Além do trabalho árduo e do baixo valor de mercado, o clima deste ano não ajudou os cafeicultores. A estiagem entre março e abril prejudicou a frutificação dos grãos e as chuvas no período da colheita colocaram em xeque a qualidade da bebida. Apesar das dificuldades, os produtores paranaenses seguiram em frente. No último dia 29, oito deles estiveram em Ribeirão do Pinhal, no Norte Pioneiro, como finalistas do 7º Concurso Café Qualidade Paraná. O desafio do evento - coordenado pela Câmara Setorial do Café da Secretaria de Estado da Agricultura e do Abastecimento (Seab) - é reverter a imagem histórica de que o Paraná só tem produção, mas não qualidade.
''Com o concurso estamos conseguindo provar que temos excelente qualidade para inserir o Paraná no marketing dos cafés do Brasil'', diz Paulo Franzini, secretário executivo da Câmara Setorial e coordenador geral do evento.
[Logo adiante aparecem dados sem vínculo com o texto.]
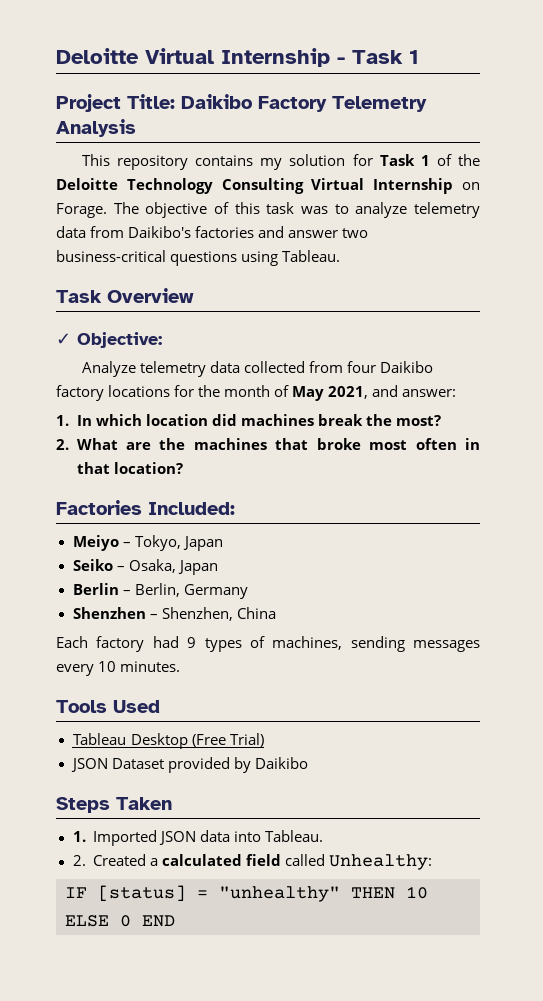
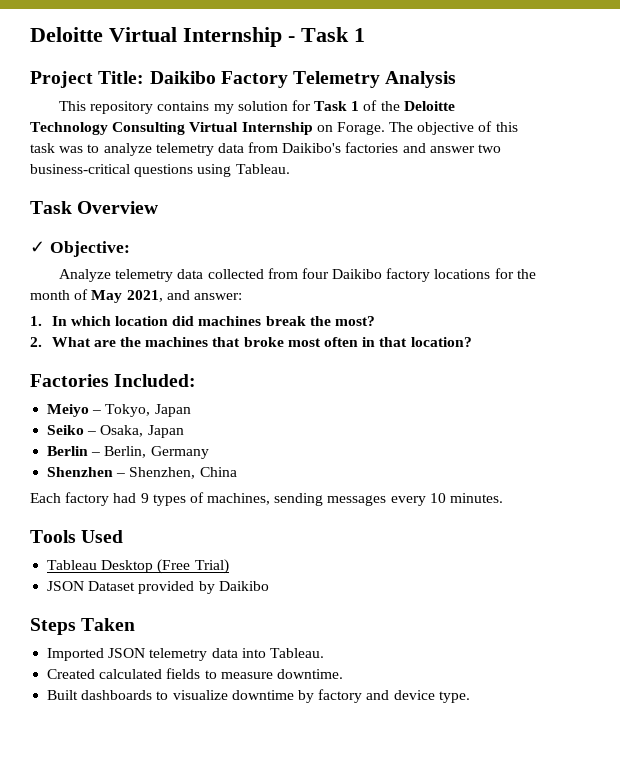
- 1. Imported JSON data into Tableau.
+ Imported JSON telemetry data into Tableau.
- 2. Created a calculated field called Unhealthy:
- IF [status] = "unhealthy" THEN 10 ELSE 0 END
+ Created calculated fields to measure downtime.
+ Built dashboards to visualize downtime by factory and device type.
A sétima edição do concurso teve como tema a qualidade com sustentabilidade. Houve duas categorias: café natural e cereja descascado. Participaram 150 cafeicultores das regiões de Santo Antonio da Platina, Cornélio Procópio, Londrina, Maringá, Apucarana e Ivaiporã. Cada região elegeu os cinco melhores cafés em cada categoria. Desses 30 inscritos na fase estadual, 16 foram a júri e oito para a final.
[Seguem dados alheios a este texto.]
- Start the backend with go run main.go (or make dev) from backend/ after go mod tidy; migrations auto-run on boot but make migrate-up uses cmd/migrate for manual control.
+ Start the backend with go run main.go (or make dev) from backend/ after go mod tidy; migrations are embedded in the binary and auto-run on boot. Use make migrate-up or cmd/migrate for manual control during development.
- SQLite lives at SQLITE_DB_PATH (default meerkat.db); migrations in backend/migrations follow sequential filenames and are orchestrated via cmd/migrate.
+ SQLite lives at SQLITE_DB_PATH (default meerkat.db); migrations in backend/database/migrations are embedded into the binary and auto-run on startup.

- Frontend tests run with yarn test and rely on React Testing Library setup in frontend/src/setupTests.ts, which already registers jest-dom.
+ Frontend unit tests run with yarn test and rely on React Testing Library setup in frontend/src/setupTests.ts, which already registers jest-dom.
Os jurados avaliaram os café de formas técnica e sensorial. Cada produtor concorreu com lote de 10 sacas (60 quilos) de café arábica, safra 2009, cujos critérios técnicos exigiam tipo 2/3, peneira 16 e umidade máxima de 12%. A avaliação sensorial, feita por onze degustadores, buscou cafés de bebida superior - apenas mole e mole. Os arrematadores do leilão foram: Cocari, Corol, Café Damasco, Café Pecato, Café Fazenda Lusitana e Luca Cafés Especiais.
Apesar de o concurso ter selecionado bons cafés, a qualidade ficou comprometida por causa do clima desfarorável. Segundo Paulo Franzini, este foi o ano ''mais atípico para a qualidade'', desde a primeira edição do evento. ''Muitos cafés não conseguiram estar em conformidade com o padrão. Mesmo assim, mantivemos o rigor da avaliação e, devido ao esforço e zelo dos produtores, conseguimos um bom resultado'', afirma Franzini.
Primeiro veio a seca, que prejudicou a frutificação dos grãos e fez com que muitos produtores não se encaixassem nos critérios técnicos. ''Toleramos, por exemplo, apenas 2% de vazamento na peneira 16'', informa o coordenador. Depois, as chuvas atingiram as lavouras em plena colheita. E café com umidade, fermenta, resultando em bebida inferior. Aí, durante o concurso, surgem os chamados ''cafés terroristas''. ''A aparência é boa, mas de repente estoura uma xícara, ou seja, aparece um defeito proveniente do clima. Às vezes, isso pode influenciar apenas uma xícara, mas prejudica a avaliação'', observa Franzini.
A proposta do concurso vai de encontro às mudanças que vêm ocorrendo na comercialização do setor, já que cresce a fatia do mercado que busca os cafés especiais. ''À medida que os produtores investem na produção de cafés especiais, passam a ser melhor remunerados'', afirma o coordenador. Segundo ele, 85% dos cafeicultores do Estado são considerados pequenos - áreas abaixo de 8 hectares. O Paraná tem hoje 98 mil hectares cultivados e a estimativa de produção desta safra - em processo final de colheita - é de 1,4 milhão de sacas beneficiadas. O número é inferior ao ano passado, quando foram colhidas 2,5 milhões de sacas.